27 Aug, 2014 07:04 PM
I know what U mean.. it's really difficult when U love someone and U can't tell him..U feel as U have a lot of secrets in your small heart and no one can hear them!..
27 Aug, 2014 08:51 PM
I know how that feels it really sucks and it happens to me all the time.
31 Aug, 2014 06:08 AM
no one can express there feeling from any combination of 26 words thats called love
08 Sep, 2014 12:52 AM
i like this website
08 Sep, 2014 12:53 AM
this website seem's intresting i have been going through a lot of things at home whic is pretty saddy
11 Sep, 2014 07:08 AM
@Falanika: I hope you will be okay.

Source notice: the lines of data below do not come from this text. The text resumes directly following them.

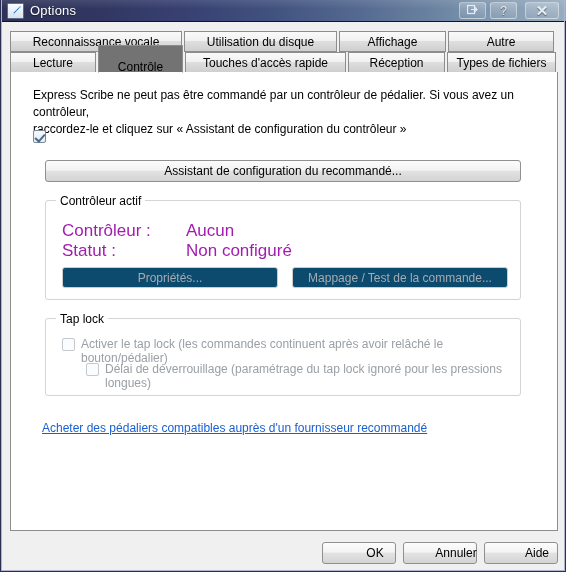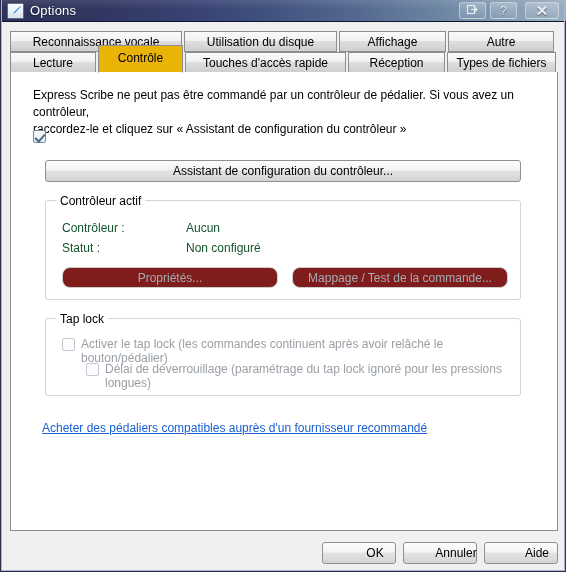--- a/index.html
+++ b/index.html
@@ -140,13 +140,13 @@
   .tab:last-child { margin-right: 0; }
 
   .tab.selected {
-    background: #eab308;
+    background: #737373;
     border: 1px solid #8d8d8d;
     border-bottom: 1px solid #ffffff;
     height: 28px;
     margin-top: -7px;
     align-items: flex-start;
-    padding-top: 5px;
+    padding-top: 14px;
     z-index: 5;
   }
 

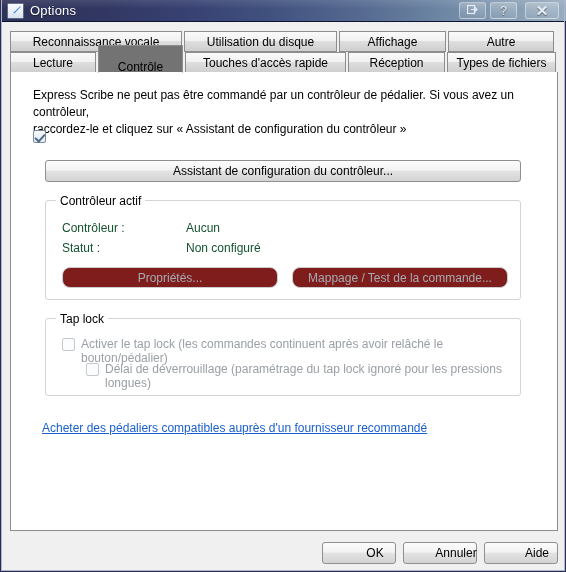--- a/index.html
+++ b/index.html
@@ -370,7 +370,7 @@
     </div>
 
     <div class="btn wizard-btn" style="left:34px; top:88px; width:476px; height:22px;">
-      <span>Assistant de configuration du contrôleur...</span>
+      <span>Assistant de configuration du recommandé...</span>
     </div>
 
     <div class="group g-controller" style="left:34px; top:128px; width:476px; height:100px;">

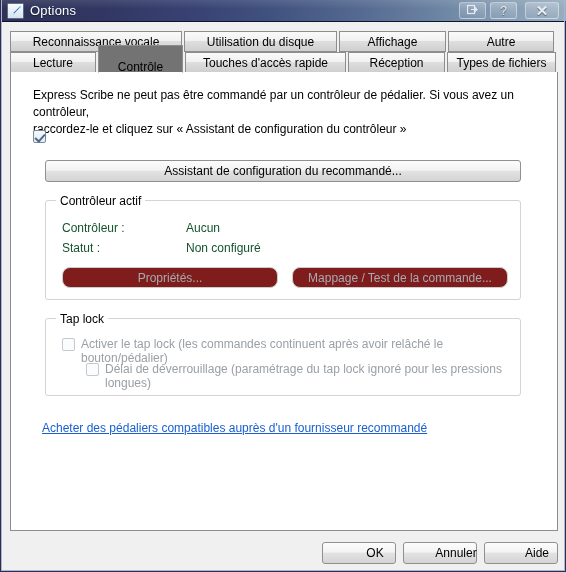--- a/index.html
+++ b/index.html
@@ -258,8 +258,8 @@
 
   .kv {
     position: absolute;
-    font-size: 12px;
-    color: #14532d;
+    font-size: 17px;
+    color: #a21caf;
     white-space: nowrap;
   }
 

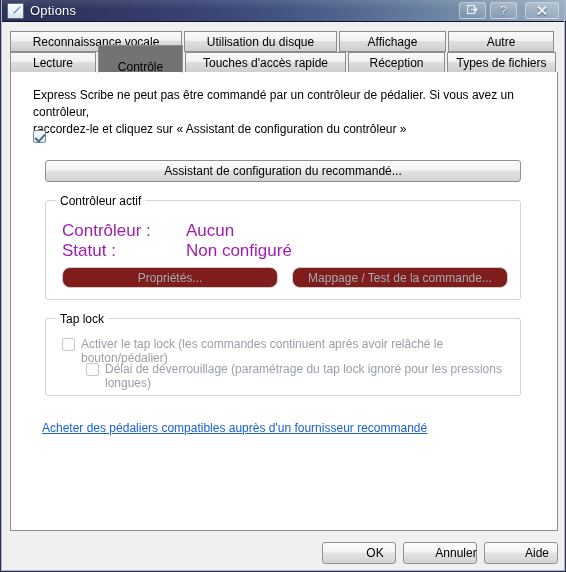--- a/index.html
+++ b/index.html
@@ -219,10 +219,9 @@
     white-space: nowrap;
   }
   .btn.disabled {
-    background: #7f1d1d;
+    background: #0c4a6e;
     border-color: #cdcdcd;
     color: #a5abb1;
-    border-radius: 8px;
   }
 
   .wizard-btn {

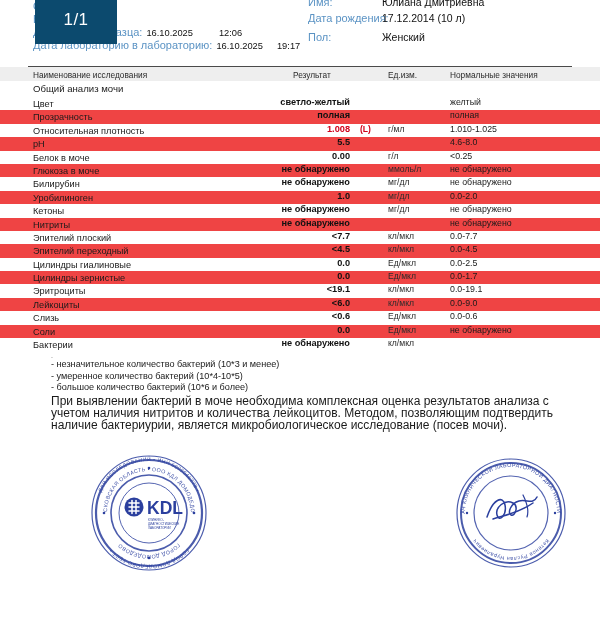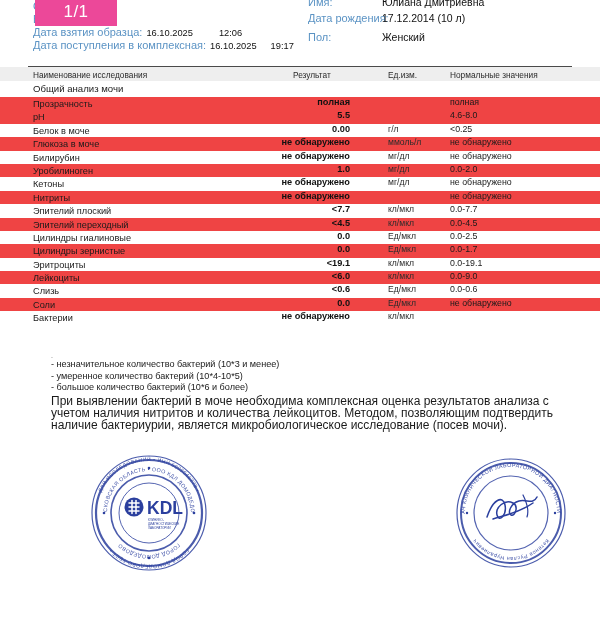--- a/index.html
+++ b/index.html
@@ -64,8 +64,8 @@
     left: 35px;
     top: 0px;
     width: 82px;
-    height: 26px;
-    background: #ec4899;
+    height: 44px;
+    background: #0c4a6e;
     z-index: 5;
   }
   .page-badge span {

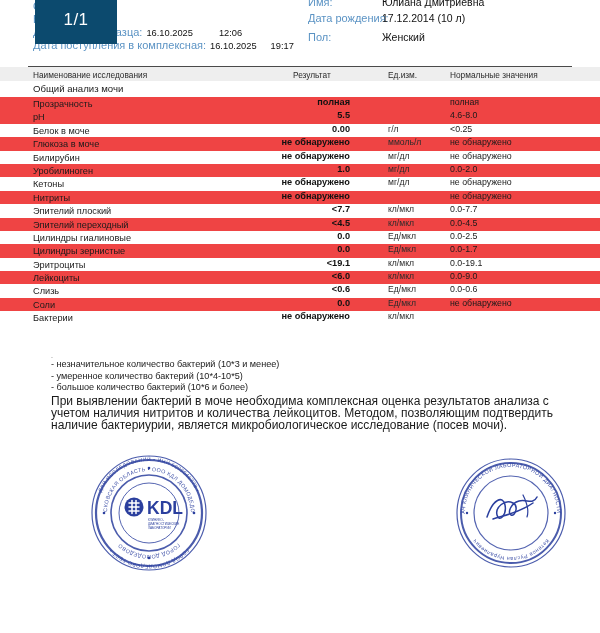--- a/index.html
+++ b/index.html
@@ -227,7 +227,7 @@
       <span class="meta-value t">12:06</span>
     </div>
     <div class="meta-row">
-      <span class="meta-label">Дата поступления в комплексная:</span>
+      <span class="meta-label">Дата лабораторию в лабораторию:</span>
       <span class="meta-value">16.10.2025</span>
       <span class="meta-value t2">19:17</span>
     </div>

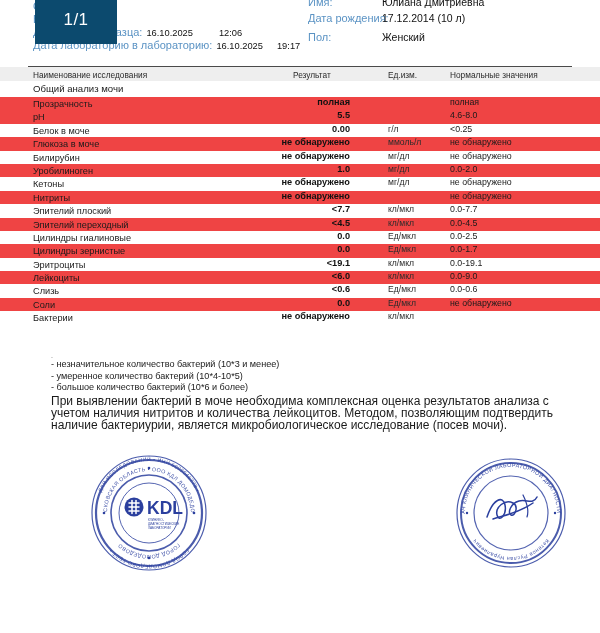--- a/index.html
+++ b/index.html
@@ -268,6 +268,12 @@
   </div>
 
   <div class="rows" id="rows-container">
+      <div class="trow">
+        <span class="cell name">Цвет</span>
+        <span class="res">светло-желтый</span>
+        <span class="unit"></span>
+        <span class="norm">желтый</span>
+      </div>
       <div class="trow alt">
         <span class="cell name">Прозрачность</span>
         <span class="res">полная</span>

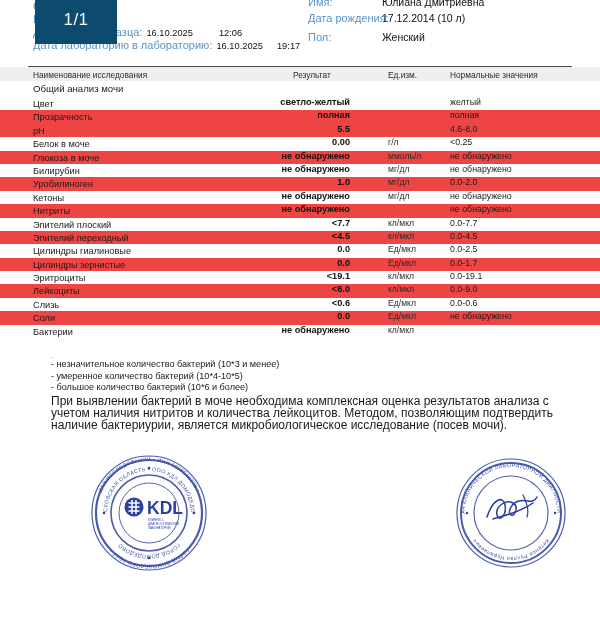--- a/index.html
+++ b/index.html
@@ -279,6 +279,13 @@
         <span class="res">полная</span>
         <span class="unit"></span>
         <span class="norm">полная</span>
+      </div>
+      <div class="trow">
+        <span class="cell name">Относительная плотность</span>
+        <span class="res abn">1.008</span>
+        <span class="flag">(L)</span>
+        <span class="unit">г/мл</span>
+        <span class="norm">1.010-1.025</span>
       </div>
       <div class="trow alt">
         <span class="cell name">pH</span>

Yes, this website helps you realize that you're not the only one who feel sadness or who undergone such trial. Just be strong.
25 Nov, 2014 05:28 PM
I also love someone from my class7.I propose her in class 9 and she accecpt my proposal after 5 months and left me after my class 10 final examination.but i still felt 4 her.why all girls r same? why they didnt understand boys feelings
27 Nov, 2014 06:56 AM
@Imtiyaz Alam :Not all the girls are like that. I am also a girl and I believe that there are still a lot of girls like me whose willing to love unconditionally. Maybe she's just not into you.